Wright reminds us the point of lament is not just an outlet for our fear, sorrow, frustration, or just our complete inability to understand why this is happening to us. The point of lament is that God also laments.
It’s tempting to think that God is above all this—all knowing and in charge, calm and unaffected by the troubles in the world. But that’s not God’s story in the Bible. He’s often grieving—over humankind’s wickedness, over Israel’s disobedience.
Just last week, we were reminded that God made flesh, Jesus, wept upon hearing about his friend, Lazarus’ death.
God is with us in our lament.
I realize I could have just read N.T. Wright’s article in its entirety—it’s so good and so timely—and I promise to post a link to it after the service. He ends with a powerful call that spoke to my own thoughts on sanctuary this week:
“It is no part of the Christian vocation, then, to be able to explain what’s happening and why. In fact, it is part of the Christian vocation not to be able to explain—and to lament instead. As the Spirit laments within us, so we become, even in our self-isolation, small shrines where the presence and healing love of God can dwell. And out of that there can emerge new possibilities, new acts of kindness, new scientific understanding, new hope.”[1]
We become small shrines—sanctuaries—where the presence and healing love of God can dwell.
Today we skip the pageantry of Palm Sunday to remind ourselves of the enormity of the Passion. Not because we’re supposed to feel guilty that we would have been right there, along with the chief priests or Jesus’ hecklers, laughing at Jesus on the cross.

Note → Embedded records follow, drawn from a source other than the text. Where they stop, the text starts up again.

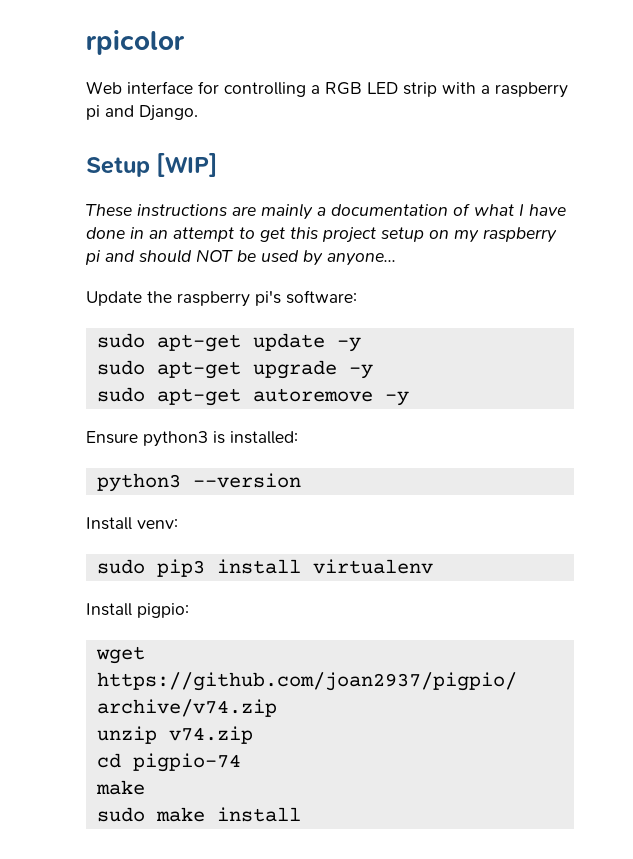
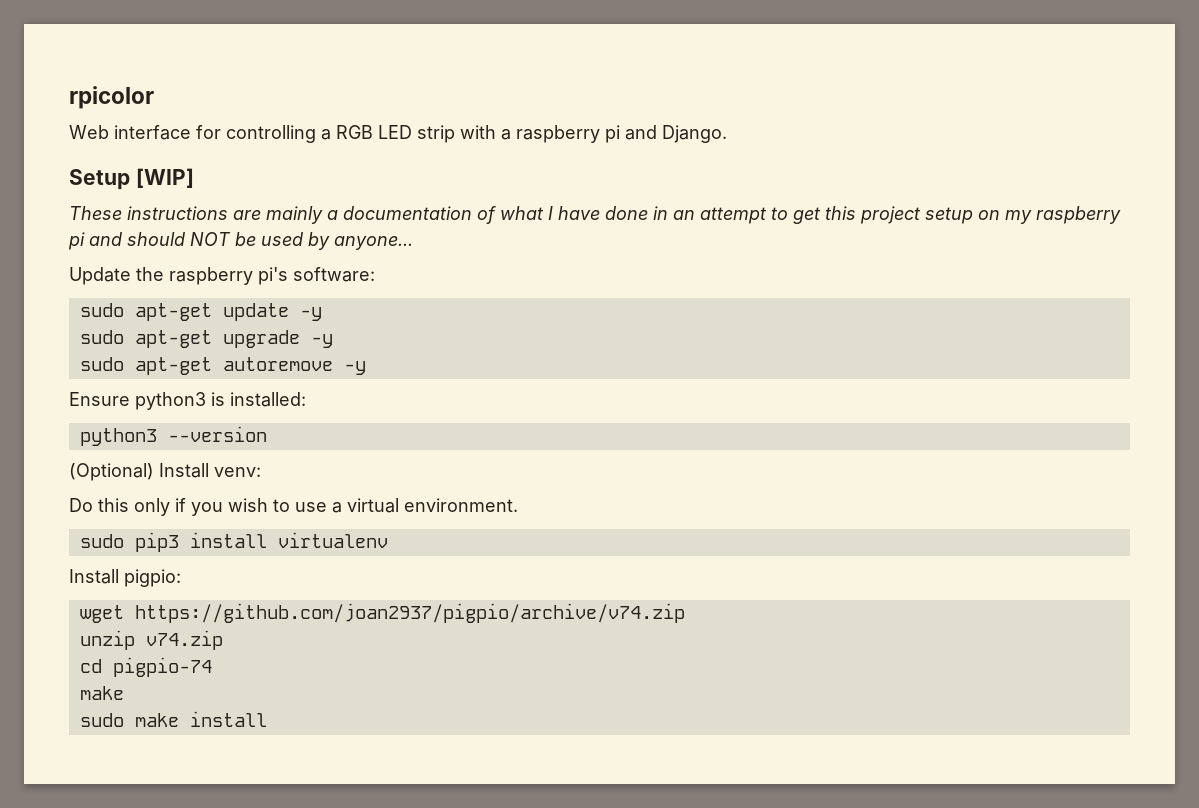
(301, 480) none -> [69,463,154,481] (Optional)
(178, 524) none -> [69,498,518,516] // Do this only if you wish to use a virtual environment.

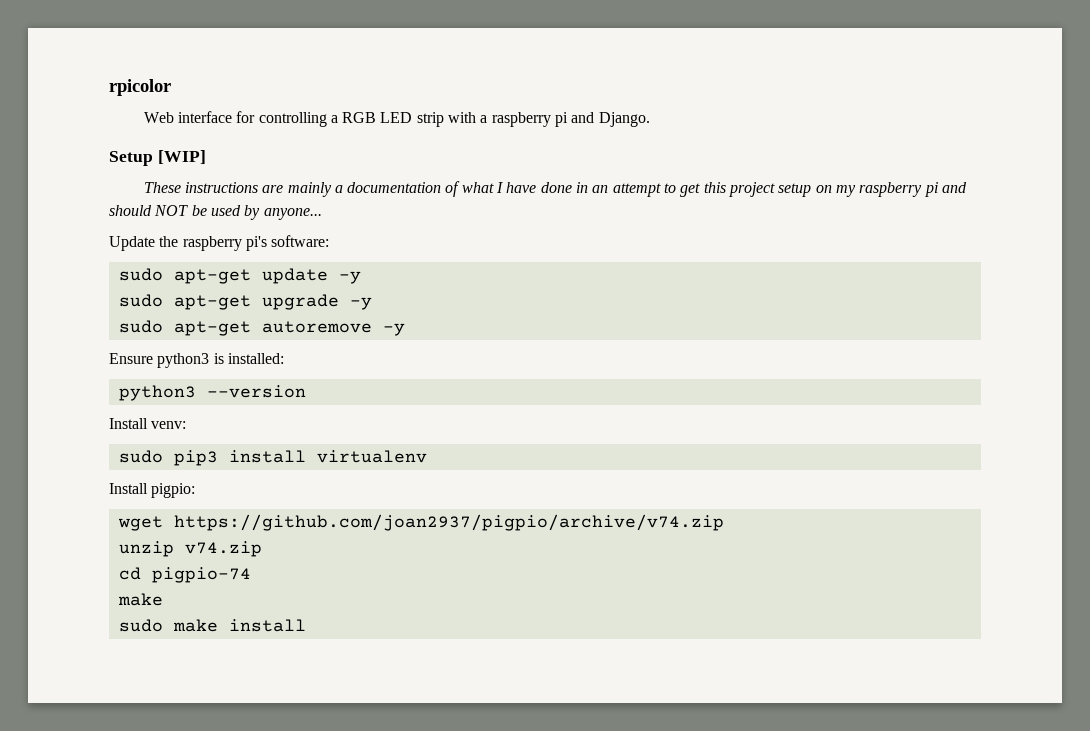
[69,463,154,481] (Optional) -> (306, 391) none
[69,498,518,516] // Do this only if you wish to use a virtual environment. -> (187, 425) none

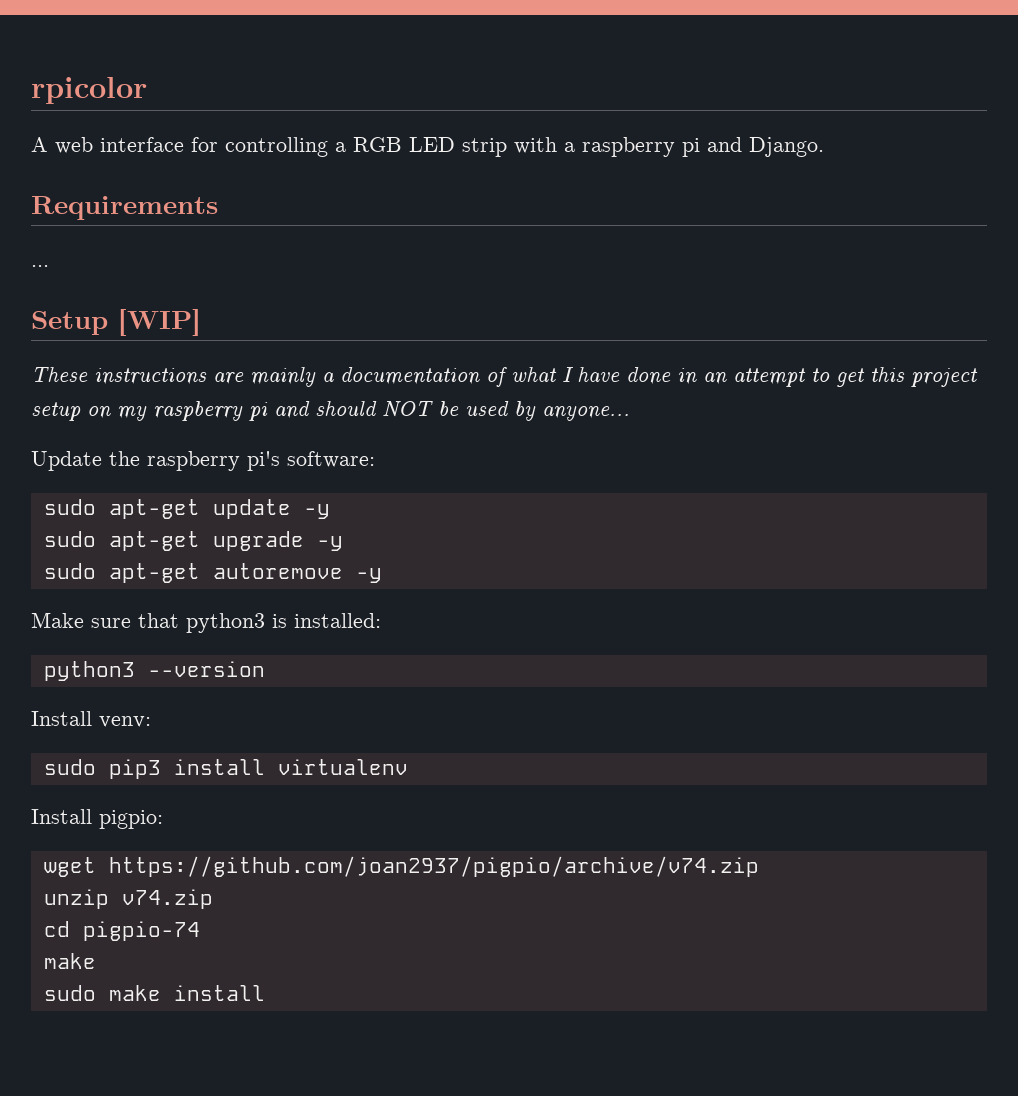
[143,112,174,123] Web -> [31,137,93,154] A web
(650, 119) none -> [31,196,218,220] [31,265,49,267] // Requirements // ...
[109,353,153,364] Ensure -> [31,612,179,628] Make sure that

We remind ourselves of the enormity of the Passion because God goes with us, into the darkest of places, and stays there with us. And laments with us.
Jesus’ last words: “My God, my God, why have you forsaken me?” is a lament, from Psalm 22.
And then he breathes his last. The temple curtain is torn in two. The rocks split.
If you’re like me and you are wearing a cross around your neck or on your arm or hand. Or if you have one in sight while you listen to this. I invite you to look at it or touch it. And remember it not as the triumphant cross of the resurrection—of death being defeated—that’s next week–but as the cross of lament. Of God going with us—of God leading us—into the darkest places of despair. The cross reminds us that even in this darkness, God is our light. God defends us from all the perils and dangers.[2]
And then we start to prepare for the resurrection, for Easter. Next week.
Amen.
[1] https://time.com/5808495/coronavirus-christianity/
[2] From the Collect for Aid Against Perils, Book of Common Prayer, 123.